O movimento não-escola



Não-escola (unschooling) é um termo criado pelo escritor e educador John Holt. É, na sua essência, equivalente à aprendizagem autónoma - uma aprendizagem natural, orgânica, eclética, motivada pelos interesses intrínsecos e dirigida pelas próprias crianças e jovens.

O termo não-escola é geralmente usado para qualquer tipo de educação que não segue um currículo fixo, mesmo que não seja completamente autónoma. Na prática, existem vários graus de autonomia.

Uma possível diferença entre os dois termos poderá ser que, enquanto não-escola se refere à prática da aprendizagem autónoma feita a partir de casa, com os pais como facilitadores, a aprendizagem autónoma pode ter lugar dentro de contextos mais institucionais como, por exemplo, em escolas democráticas.


Pat Farenga, um dos líderes do movimento da não-escola nos E.U., define a não-escola como "permitir aos filhos tanta liberdade de aprender quanto os pais consigam confortavelmente dar". Uma vantagem da não-escola é que não exige que os pais assumam um papel diferente, ou seja, o papel do professor profissional que, seguindo o seu plano, enche os miúdos de conhecimentos.

Em vez disso, vivem e aprendem juntos, buscando respostas a perguntas que surgem no decorrer do dia e seguindo os interesses que vão surgindo naturalmente, utilizando métodos mais convencionais caso o queiram fazer. Esta é a forma como aprendemos antes de irmos para a escola e quando saímos dela e entramos no mundo do trabalho.

Assim, por exemplo, uma criança interessada em carrinhos pode querer saber como é que os motores funcionam (ciência), quando é que os carros começaram a ser construídos (história), quem inventou o carro (biografia), etc. Estes interesses podem levar à leitura de livros relacionados, a projectos ou até a cursos, mas a principal diferença é que estas actividades são escolhidas pela criança e feitas de livre vontade. Não foram impostas, mesmo que os pais mais activos influenciem e orientem as suas escolhas.

A não-escola, por falta de um termo melhor (até as pessoas começarem a aceitar a vida como parte integral da aprendizagem), é a forma natural de aprender. No entanto, isto não significa que não se tenham aulas tradicionais ou que não se utilizem matérias curriculares quando os miúdos, eles mesmos ou juntamente com os pais, decidem que é isso que querem fazer.
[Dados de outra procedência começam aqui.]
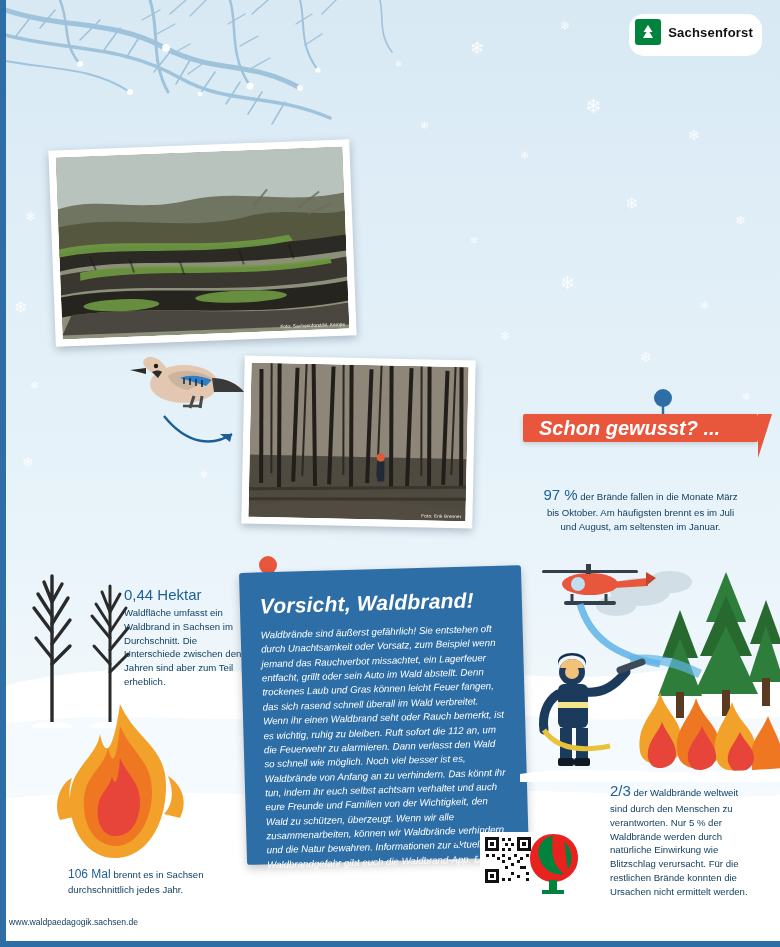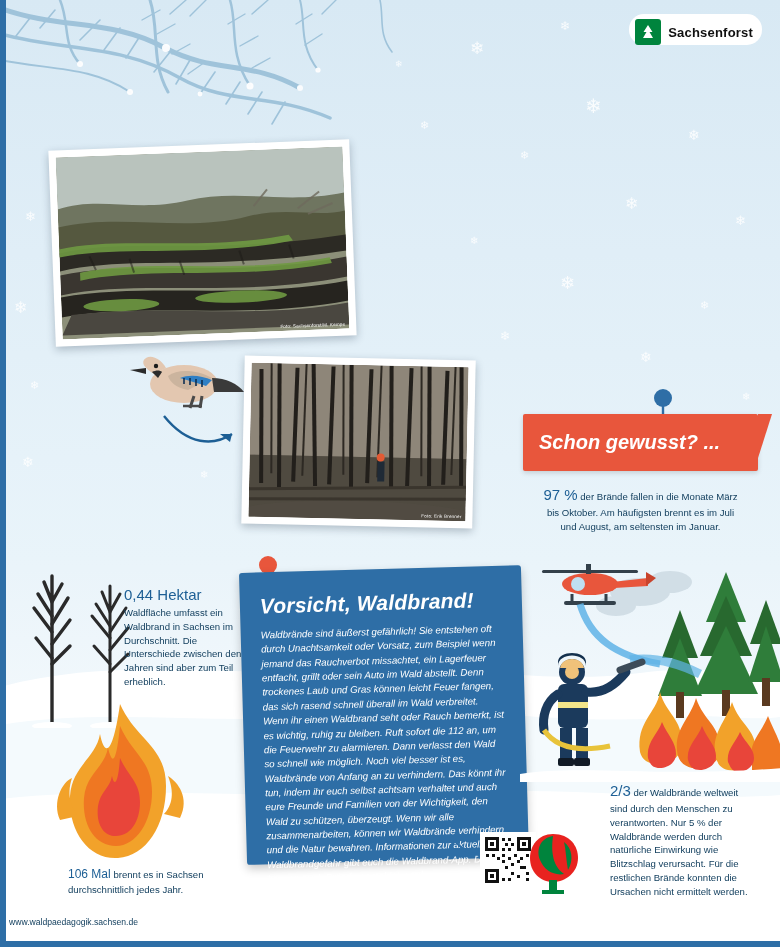"Sachsenforst" .logo { padding: 5px 9px 0 6px -> 5px 9px 11px 6px }
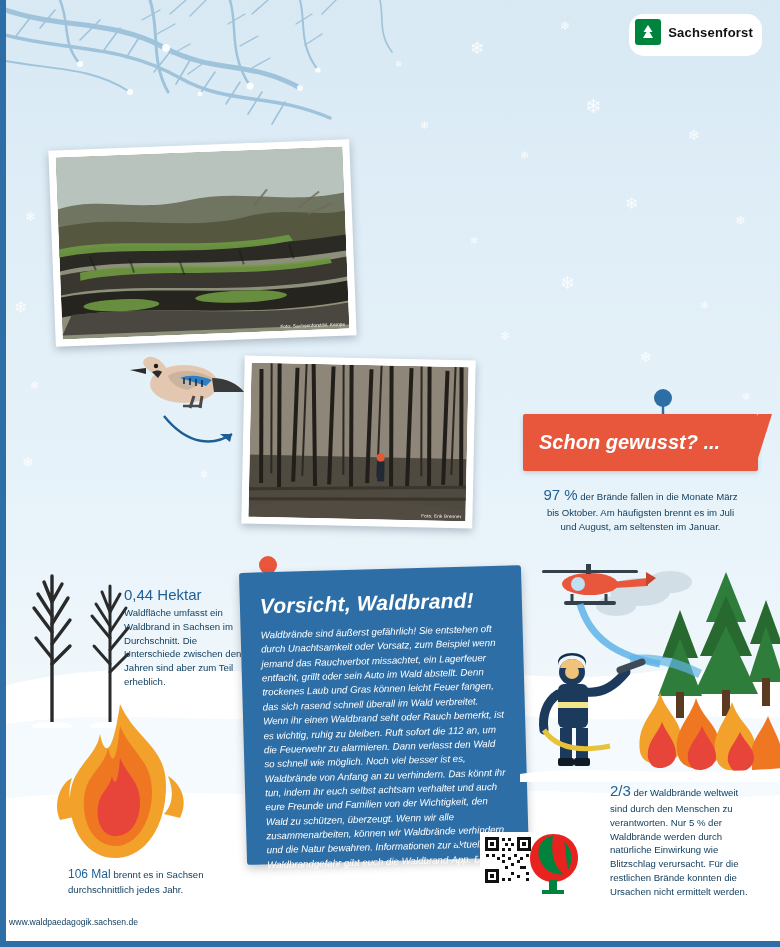"Schon gewusst? ..." .banner { height: 57px -> 28px }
Embora aprender a ler ou a fazer equações quadráticas não sejam processos "naturais", as crianças e jovens que seguem a abordagem da não-escola aprendem tudo isso e muito mais quando lhes faz sentido fazê-lo, e não por terem atingido determinada idade ou por serem obrigadas a fazê-lo por uma autoridade arbitrária.

Assim, não é incomum encontrar crianças estudando astronomia antes dos oito anos ou crianças aprendendo a ler depois dos dez. Na prática, o método não-escola é, no Reino Unido, o método mais popular do ensino doméstico (e é encorajado pela associação nacional do ensino doméstico Education Otherwise. Há também um grande movimento não-escola nos E.U., apoiado pela revista Crescer Sem Escola, de John Holt.

Tradução livre daqui.

2 comentários:

nadia disse...

Totalmente a favor! Tirei meus filhos da escola, um com 12, outro com 14 anos. E eles consideram que foi a melhor coisa que poderia ter feito por eles. Hoje um tem 37 anos e o outro 42. São muito instruidos e realizados.

A vantagem que tive foi que, nessa época, não havia interferencia do Estado. Ao completar 18 anos podiam fazer os exames, hoje chamados de CPA.

nadia disse...

Detalhe importante: ao tirá-los da escola não me tornei a professora, nem procurei trabalhar com os currículos escolares. Ensinar é propiciar experiencias e estar disponivel para atender às demandas das crianças.